[Material for this task — start]

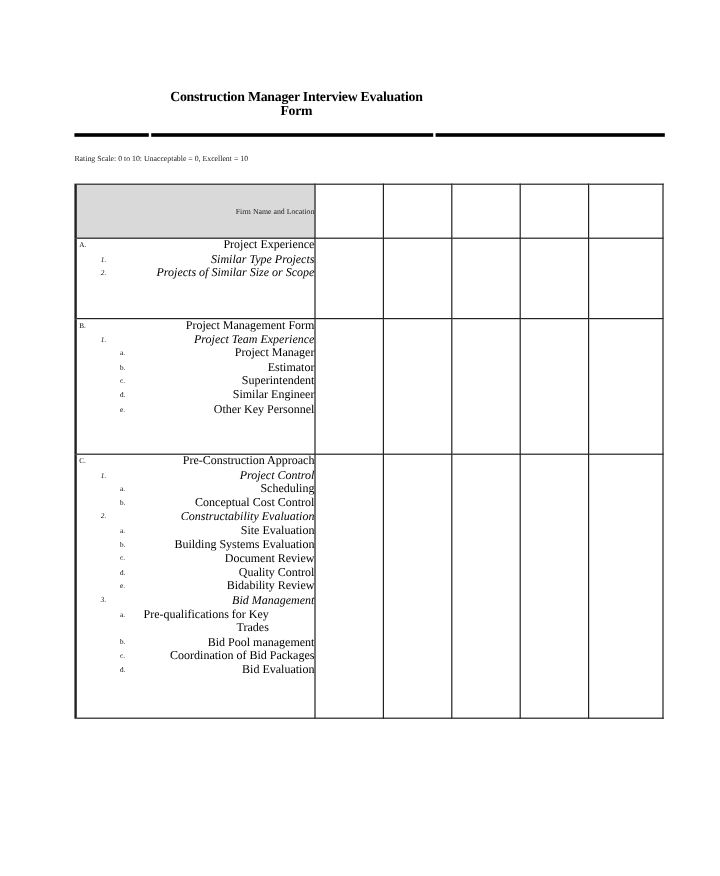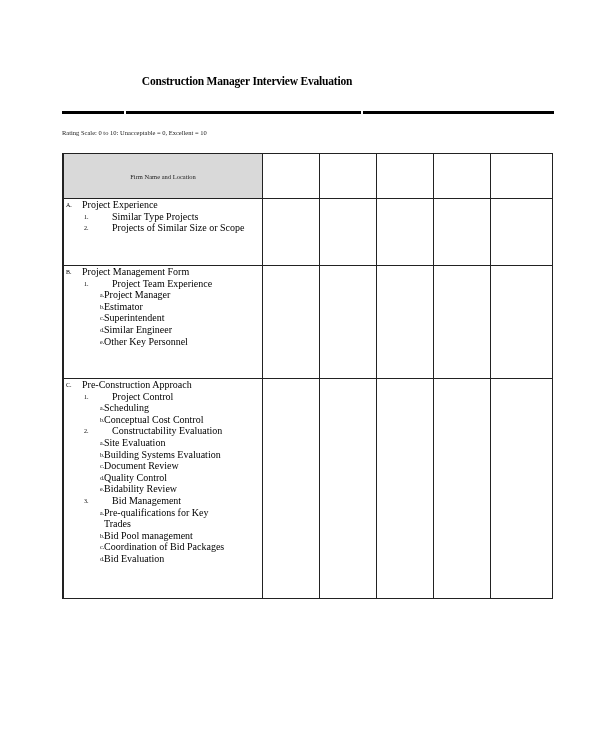--- a/index.html
+++ b/index.html
@@ -2,38 +2,39 @@
 <html><head>
 <meta charset="utf-8">
 <style>
   html, body { margin: 0; padding: 0; background: #ffffff; }
   body { width: 600px; height: 730px; position: relative; overflow: hidden; font-family: "Liberation Serif", serif; color: #000; }
   .title { position: absolute; left: 117px; width: 260px; top: 75px; text-align: center; font-weight: bold; font-size: 11.5px; line-height: 12px; letter-spacing: -0.2px; }
   .rule { position: absolute; top: 111px; height: 3px; background: #000; }
   .scale { position: absolute; left: 62px; top: 129px; font-size: 6.5px; color: #222; }
   table.eval { position: absolute; left: 62px; top: 153px; border-collapse: collapse; }
   table.eval td { border: 1.5px solid #222; padding: 0; vertical-align: top; }
-  table.eval tr td:first-child { border-left-width: 2.5px; }
+  table.eval tr td:first-child { border-left-width: 2.5px; text-align: right; }
   td.hdr { background: #d9d9d9; height: 44px; width: 198px; text-align: center; vertical-align: middle !important; font-size: 6.5px; color: #222; }
   td.blank { width: 56px; }
   td.blank.last { width: 61px; }
   .sec { font-size: 10px; line-height: 11.6px; padding: 13px 0 0 0; }
   .l0 { position: relative; padding-left: 18px; }
-  .l1 { position: relative; padding-left: 48px; }
+  .l1 { position: relative; padding-left: 48px; font-style: italic; }
   .l2 { position: relative; padding-left: 40px; }
   .mk { position: absolute; font-size: 6px; top: 1px; }
   .l0 .mk { left: 2px; }
   .l1 .mk { left: 20px; }
   .l2 .mk { left: 36px; }
 </style>
 </head>
 <body>
 
 <div class="title">
   <div>Construction Manager Interview Evaluation</div>
+  <div>Form</div>
 </div>
 
 <div class="rule" style="left:62px;width:62px;"></div>
 <div class="rule" style="left:126px;width:235px;"></div>
 <div class="rule" style="left:363px;width:191px;"></div>
 
 <div class="scale">Rating Scale: 0 to 10: Unacceptable = 0, Excellent = 10</div>
 
 <table class="eval">
   <tbody>

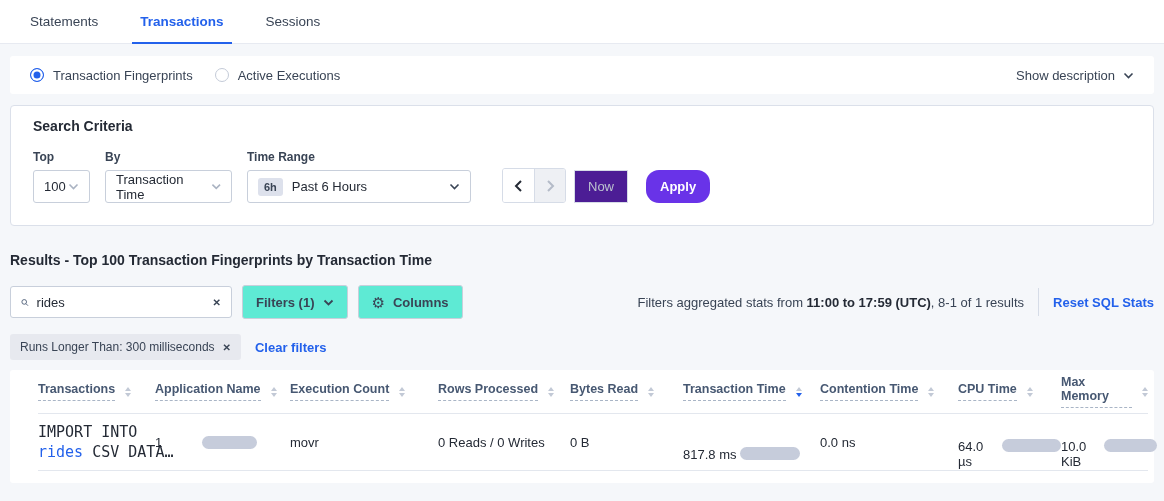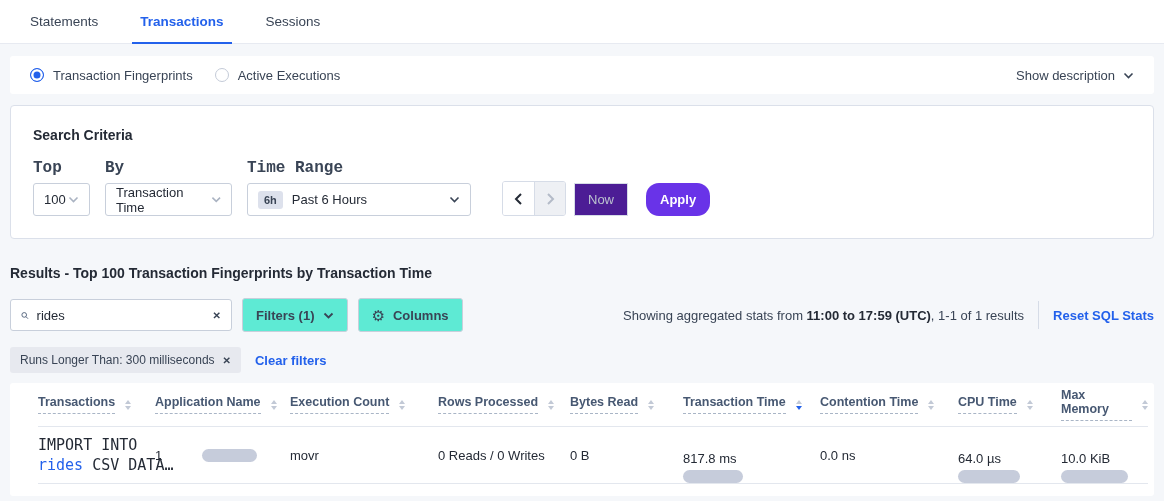--- a/index.html
+++ b/index.html
@@ -15,25 +15,25 @@
   
   .radio-band { margin:12px 10px 0; background:#fff; border-radius:3px; height:38px; display:flex; align-items:center; padding:0 20px;justify-content:space-between; }
   .radio-opt { display:flex; align-items:center; margin-right:22px; cursor:pointer; }
   .radio-dot { width:14px; height:14px; border-radius:50%; margin-right:9px; }
   .radio-dot.on { background:#2361eb; box-shadow:inset 0 0 0 2.5px #fff, inset 0 0 0 7px #2361eb; border:1px solid #2361eb; }
   .radio-dot.off { background:#fff; border:1px solid #c4cbd8; }
   .radio-label { font-size:13px; color:#394455; }
   .show-desc { margin-left:auto; display:flex; align-items:center; gap:8px; font-size:13px; color:#394455; cursor:pointer; }
 
   
-  .criteria-card { margin:11px 10px 0; background:#fff; border:1px solid #dbe0ea; border-radius:4px; padding:21px 22px 22px; }
+  .criteria-card { margin:11px 10px 0; background:#fff; border:1px solid #dbe0ea; border-radius:4px; padding:12px 22px 22px; }
   .criteria-title { font-size:14px; font-weight:bold; color:#242a35; }
   .criteria-row { display:flex; align-items:flex-end; margin-top:16px; }
   .field { margin-right:15px; }
-  .field-label { font-size:16px; font-weight:bold; color:#394455; margin-bottom:6px;font-family:Liberation Mono, monospace; }
+  .field-label { font-size:12px; font-weight:bold; color:#394455; margin-bottom:6px; }
   .selectbox { height:33px; border:1px solid #c8cfdb; border-radius:3px; background:#fff; display:flex; align-items:center; padding:0 10px; font-size:13px; color:#242a35; cursor:pointer; }
   .selectbox .chev { margin-left:auto; }
   .sel-top { width:57px; }
   .sel-by { width:127px; }
   .sel-range { width:224px; }
   .range-badge { background:#dde1ec; border-radius:3px; font-size:11px; font-weight:bold; color:#394455; padding:3px 6px; margin-right:9px; }
   .arrow-group { display:flex; margin-left:16px; border:1px solid #d6dce7; border-radius:3px; overflow:hidden; }
   .arrow-btn { width:31px; height:33px; display:flex; align-items:center; justify-content:center; background:#fff; cursor:pointer; }
   .arrow-btn.disabled { background:#eef0f4; cursor:default; }
   .arrow-btn + .arrow-btn { border-left:1px solid #d6dce7; }
@@ -67,21 +67,21 @@
   .tri-up { width:0; height:0; border-left:3.5px solid transparent; border-right:3.5px solid transparent; border-bottom:4px solid #c2c9d6; }
   .tri-down { width:0; height:0; border-left:3.5px solid transparent; border-right:3.5px solid transparent; border-top:4px solid #c2c9d6; }
   .sort.desc .tri-down { border-top-color:#2361eb; }
   .trow { height:57px; border-bottom:1px solid #e3e7ee; }
   .td { font-size:13px; color:#242a35; }
   .mono { font-family:"DejaVu Sans Mono", monospace; font-size:15px; line-height:20px; color:#242a35; white-space:nowrap; }
   .mono .sql-link { color:#2361eb; cursor:pointer; }
   .cell-count { display:flex; align-items:center; }
   .bar { height:13px; border-radius:6.5px; background:#c6ccdb; }
   .bar-exec { width:55px; margin-left:40px; }
-  .cell-stack { display:flex; flex-direction:column; gap:4px;margin-top:24px; }
+  .cell-stack { display:flex; gap:4px;margin-top:24px; }
   .bar-txn { width:60px; }
   .bar-cpu { width:62px; }
   .bar-mem { width:67px; }
 </style>
 </head>
 <body>
 
 <div class="tabbar">
   <div class="tab">Statements</div>
   <div class="tab active">Transactions</div>
@@ -168,21 +168,21 @@
     <span>Filters (1)</span>
     <svg width="11" height="7" viewBox="0 0 11 7">
         <path d="M1.5 1.5 L5.5 5.5 L9.5 1.5" fill="none" stroke="#394455" stroke-width="1.8"></path>
       </svg>
   </div>
   <div class="tool-btn">
     <span class="gear">⚙</span>
     <span>Columns</span>
   </div>
   <div class="stats">
-    <span>Showing aggregated stats from </span><b>11:00 to 17:59 (UTC)</b><span>, 1-1 of 1 results</span>
+    <span>Filters aggregated stats from </span><b>11:00 to 17:59 (UTC)</b><span>, 8-1 of 1 results</span>
   </div>
   <div class="vdivider"></div>
   <span class="link">Reset SQL Stats</span>
 </div>
 
 <div class="tagrow">
   <div class="filter-pill">
     <span>Runs Longer Than: 300 milliseconds</span>
     <span class="clear-x">✕</span>
   </div>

[Material for this task — finish]

**Task item:** Give only the lines from the one holding "background:#dde1ec; border-radius:3px; font-size:11px;" through the one holding "solid transparent; border-bottom:4px", each restated exactly as it appears above.

**Exercise solution:**
   .range-badge { background:#dde1ec; border-radius:3px; font-size:11px; font-weight:bold; color:#394455; padding:3px 6px; margin-right:9px; }
   .arrow-group { display:flex; margin-left:16px; border:1px solid #d6dce7; border-radius:3px; overflow:hidden; }
   .arrow-btn { width:31px; height:33px; display:flex; align-items:center; justify-content:center; background:#fff; cursor:pointer; }
   .arrow-btn.disabled { background:#eef0f4; cursor:default; }
   .arrow-btn + .arrow-btn { border-left:1px solid #d6dce7; }
@@ -67,21 +67,21 @@
   .tri-up { width:0; height:0; border-left:3.5px solid transparent; border-right:3.5px solid transparent; border-bottom:4px solid #c2c9d6; }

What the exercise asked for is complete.